→ Requirement
Reproduce only the lines that run from the line containing "tax: 6.5% = 517.47 -> 6.5% = 520.24" to the end of the entries below, exactly as they stand.

[Extracted data entries]
--------------------------------
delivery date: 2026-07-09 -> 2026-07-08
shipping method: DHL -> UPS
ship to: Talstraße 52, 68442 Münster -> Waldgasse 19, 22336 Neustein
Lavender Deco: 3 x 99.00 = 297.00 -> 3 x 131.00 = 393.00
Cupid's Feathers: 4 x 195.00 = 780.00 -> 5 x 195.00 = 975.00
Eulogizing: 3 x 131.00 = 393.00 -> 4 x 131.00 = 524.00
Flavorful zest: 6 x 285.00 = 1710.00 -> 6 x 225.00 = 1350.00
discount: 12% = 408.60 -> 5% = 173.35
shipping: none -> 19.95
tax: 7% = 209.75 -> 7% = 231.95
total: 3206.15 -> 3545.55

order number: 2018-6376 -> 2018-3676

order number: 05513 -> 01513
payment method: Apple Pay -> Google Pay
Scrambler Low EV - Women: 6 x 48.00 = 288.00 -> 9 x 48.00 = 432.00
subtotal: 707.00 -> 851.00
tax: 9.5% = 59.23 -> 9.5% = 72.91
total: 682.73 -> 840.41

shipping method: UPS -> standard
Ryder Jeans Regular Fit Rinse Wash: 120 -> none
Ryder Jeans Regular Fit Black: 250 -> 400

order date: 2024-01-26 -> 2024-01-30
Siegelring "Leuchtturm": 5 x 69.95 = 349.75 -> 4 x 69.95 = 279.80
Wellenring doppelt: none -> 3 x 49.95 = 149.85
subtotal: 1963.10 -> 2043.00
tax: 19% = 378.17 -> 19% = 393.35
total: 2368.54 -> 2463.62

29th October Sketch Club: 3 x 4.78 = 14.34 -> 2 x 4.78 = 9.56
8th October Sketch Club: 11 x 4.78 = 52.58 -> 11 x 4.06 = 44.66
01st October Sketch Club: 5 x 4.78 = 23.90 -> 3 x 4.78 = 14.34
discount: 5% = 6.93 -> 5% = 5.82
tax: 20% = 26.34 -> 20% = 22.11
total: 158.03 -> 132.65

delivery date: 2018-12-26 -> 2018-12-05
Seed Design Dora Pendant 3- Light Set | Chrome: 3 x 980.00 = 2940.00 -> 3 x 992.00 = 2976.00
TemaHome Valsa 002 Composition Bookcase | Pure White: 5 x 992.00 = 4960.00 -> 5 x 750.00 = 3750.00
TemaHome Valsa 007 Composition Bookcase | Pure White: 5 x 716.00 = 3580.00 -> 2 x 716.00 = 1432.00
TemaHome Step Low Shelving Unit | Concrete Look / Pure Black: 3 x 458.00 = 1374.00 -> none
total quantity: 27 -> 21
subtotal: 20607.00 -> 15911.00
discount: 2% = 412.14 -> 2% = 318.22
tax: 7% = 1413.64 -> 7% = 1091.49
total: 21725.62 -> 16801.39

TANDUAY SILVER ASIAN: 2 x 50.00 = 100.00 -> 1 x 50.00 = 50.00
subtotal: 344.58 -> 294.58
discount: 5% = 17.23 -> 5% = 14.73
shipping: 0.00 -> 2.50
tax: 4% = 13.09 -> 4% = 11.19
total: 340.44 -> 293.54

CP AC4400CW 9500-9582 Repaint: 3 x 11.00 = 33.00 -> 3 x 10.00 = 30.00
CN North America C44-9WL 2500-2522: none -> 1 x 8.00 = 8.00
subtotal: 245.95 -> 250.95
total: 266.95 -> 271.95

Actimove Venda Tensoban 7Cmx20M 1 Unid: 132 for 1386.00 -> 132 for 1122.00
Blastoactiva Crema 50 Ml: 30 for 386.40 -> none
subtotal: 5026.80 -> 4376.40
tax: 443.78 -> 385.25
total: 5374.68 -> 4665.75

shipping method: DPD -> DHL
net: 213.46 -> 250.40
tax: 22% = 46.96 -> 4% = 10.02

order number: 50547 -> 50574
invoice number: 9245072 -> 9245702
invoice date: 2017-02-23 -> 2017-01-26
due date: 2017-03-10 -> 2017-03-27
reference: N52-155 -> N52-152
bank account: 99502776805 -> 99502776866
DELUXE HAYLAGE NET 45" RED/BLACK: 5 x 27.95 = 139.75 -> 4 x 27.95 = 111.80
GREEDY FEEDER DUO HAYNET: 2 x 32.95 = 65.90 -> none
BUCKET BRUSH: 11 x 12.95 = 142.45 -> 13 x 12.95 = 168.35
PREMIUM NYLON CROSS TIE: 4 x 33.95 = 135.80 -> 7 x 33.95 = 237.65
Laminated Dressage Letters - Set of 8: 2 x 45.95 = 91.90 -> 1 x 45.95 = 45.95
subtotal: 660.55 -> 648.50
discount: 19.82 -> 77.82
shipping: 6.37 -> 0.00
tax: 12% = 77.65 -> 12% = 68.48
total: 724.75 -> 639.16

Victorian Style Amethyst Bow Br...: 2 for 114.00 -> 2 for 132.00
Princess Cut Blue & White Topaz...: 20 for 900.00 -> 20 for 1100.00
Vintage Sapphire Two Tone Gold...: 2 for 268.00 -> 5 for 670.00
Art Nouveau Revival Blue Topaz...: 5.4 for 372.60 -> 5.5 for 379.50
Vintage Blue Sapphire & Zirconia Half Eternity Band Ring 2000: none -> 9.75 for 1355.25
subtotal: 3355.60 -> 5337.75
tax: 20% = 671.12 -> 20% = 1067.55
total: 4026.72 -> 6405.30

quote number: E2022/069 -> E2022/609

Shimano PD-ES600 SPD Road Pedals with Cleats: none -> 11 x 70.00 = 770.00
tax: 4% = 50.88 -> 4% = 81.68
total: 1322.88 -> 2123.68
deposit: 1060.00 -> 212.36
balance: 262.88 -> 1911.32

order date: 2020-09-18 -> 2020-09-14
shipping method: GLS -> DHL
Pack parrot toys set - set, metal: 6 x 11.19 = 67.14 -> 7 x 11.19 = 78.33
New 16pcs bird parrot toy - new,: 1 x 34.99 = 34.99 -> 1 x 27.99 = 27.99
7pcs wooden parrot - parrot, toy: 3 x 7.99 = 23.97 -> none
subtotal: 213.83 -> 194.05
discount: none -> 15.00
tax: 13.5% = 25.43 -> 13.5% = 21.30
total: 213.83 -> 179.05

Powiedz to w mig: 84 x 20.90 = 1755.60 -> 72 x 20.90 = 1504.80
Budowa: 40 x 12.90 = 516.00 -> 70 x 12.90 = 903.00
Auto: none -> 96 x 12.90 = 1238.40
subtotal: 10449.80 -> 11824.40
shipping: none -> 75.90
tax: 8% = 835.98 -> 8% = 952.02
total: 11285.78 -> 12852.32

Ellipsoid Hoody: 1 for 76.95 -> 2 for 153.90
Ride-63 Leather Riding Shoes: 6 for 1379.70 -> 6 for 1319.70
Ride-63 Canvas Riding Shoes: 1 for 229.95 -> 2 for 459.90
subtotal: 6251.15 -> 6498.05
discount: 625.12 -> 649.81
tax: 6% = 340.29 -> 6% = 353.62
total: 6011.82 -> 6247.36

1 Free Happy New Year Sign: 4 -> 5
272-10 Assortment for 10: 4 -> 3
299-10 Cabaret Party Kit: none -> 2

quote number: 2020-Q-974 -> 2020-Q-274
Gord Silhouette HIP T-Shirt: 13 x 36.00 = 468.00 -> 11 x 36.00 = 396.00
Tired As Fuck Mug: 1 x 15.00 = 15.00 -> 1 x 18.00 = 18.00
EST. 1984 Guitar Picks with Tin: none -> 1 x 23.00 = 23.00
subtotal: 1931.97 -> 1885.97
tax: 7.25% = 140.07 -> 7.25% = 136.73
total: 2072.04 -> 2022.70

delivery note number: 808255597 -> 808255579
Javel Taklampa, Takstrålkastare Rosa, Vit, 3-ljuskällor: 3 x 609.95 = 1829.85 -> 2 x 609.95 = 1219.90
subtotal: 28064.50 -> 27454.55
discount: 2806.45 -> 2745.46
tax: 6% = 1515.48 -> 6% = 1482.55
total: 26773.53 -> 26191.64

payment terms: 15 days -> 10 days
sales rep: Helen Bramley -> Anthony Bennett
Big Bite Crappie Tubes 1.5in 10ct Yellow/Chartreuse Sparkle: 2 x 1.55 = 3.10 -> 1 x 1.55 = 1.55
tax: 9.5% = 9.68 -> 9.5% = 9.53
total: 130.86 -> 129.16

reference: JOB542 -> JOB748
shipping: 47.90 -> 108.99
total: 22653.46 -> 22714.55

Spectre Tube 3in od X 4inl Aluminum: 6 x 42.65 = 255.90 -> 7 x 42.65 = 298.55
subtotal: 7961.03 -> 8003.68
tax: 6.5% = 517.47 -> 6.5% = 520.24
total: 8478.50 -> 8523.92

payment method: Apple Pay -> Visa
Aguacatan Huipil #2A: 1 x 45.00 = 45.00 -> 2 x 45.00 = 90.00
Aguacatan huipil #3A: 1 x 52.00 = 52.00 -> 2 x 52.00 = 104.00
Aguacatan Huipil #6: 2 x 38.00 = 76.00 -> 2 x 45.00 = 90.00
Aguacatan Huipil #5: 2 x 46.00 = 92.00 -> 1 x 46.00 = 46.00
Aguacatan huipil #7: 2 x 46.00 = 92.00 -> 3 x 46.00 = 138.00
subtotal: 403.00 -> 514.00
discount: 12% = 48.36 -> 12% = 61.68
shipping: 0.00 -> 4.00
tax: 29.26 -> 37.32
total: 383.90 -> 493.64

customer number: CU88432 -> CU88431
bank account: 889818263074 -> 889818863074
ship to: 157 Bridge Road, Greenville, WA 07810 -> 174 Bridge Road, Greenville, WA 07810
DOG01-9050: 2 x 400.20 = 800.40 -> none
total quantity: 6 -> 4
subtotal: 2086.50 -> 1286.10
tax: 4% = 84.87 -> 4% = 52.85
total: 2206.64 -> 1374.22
--------------------------------
→ Response
tax: 6.5% = 517.47 -> 6.5% = 520.24
total: 8478.50 -> 8523.92

payment method: Apple Pay -> Visa
Aguacatan Huipil #2A: 1 x 45.00 = 45.00 -> 2 x 45.00 = 90.00
Aguacatan huipil #3A: 1 x 52.00 = 52.00 -> 2 x 52.00 = 104.00
Aguacatan Huipil #6: 2 x 38.00 = 76.00 -> 2 x 45.00 = 90.00
Aguacatan Huipil #5: 2 x 46.00 = 92.00 -> 1 x 46.00 = 46.00
Aguacatan huipil #7: 2 x 46.00 = 92.00 -> 3 x 46.00 = 138.00
subtotal: 403.00 -> 514.00
discount: 12% = 48.36 -> 12% = 61.68
shipping: 0.00 -> 4.00
tax: 29.26 -> 37.32
total: 383.90 -> 493.64

customer number: CU88432 -> CU88431
bank account: 889818263074 -> 889818863074
ship to: 157 Bridge Road, Greenville, WA 07810 -> 174 Bridge Road, Greenville, WA 07810
DOG01-9050: 2 x 400.20 = 800.40 -> none
total quantity: 6 -> 4
subtotal: 2086.50 -> 1286.10
tax: 4% = 84.87 -> 4% = 52.85
total: 2206.64 -> 1374.22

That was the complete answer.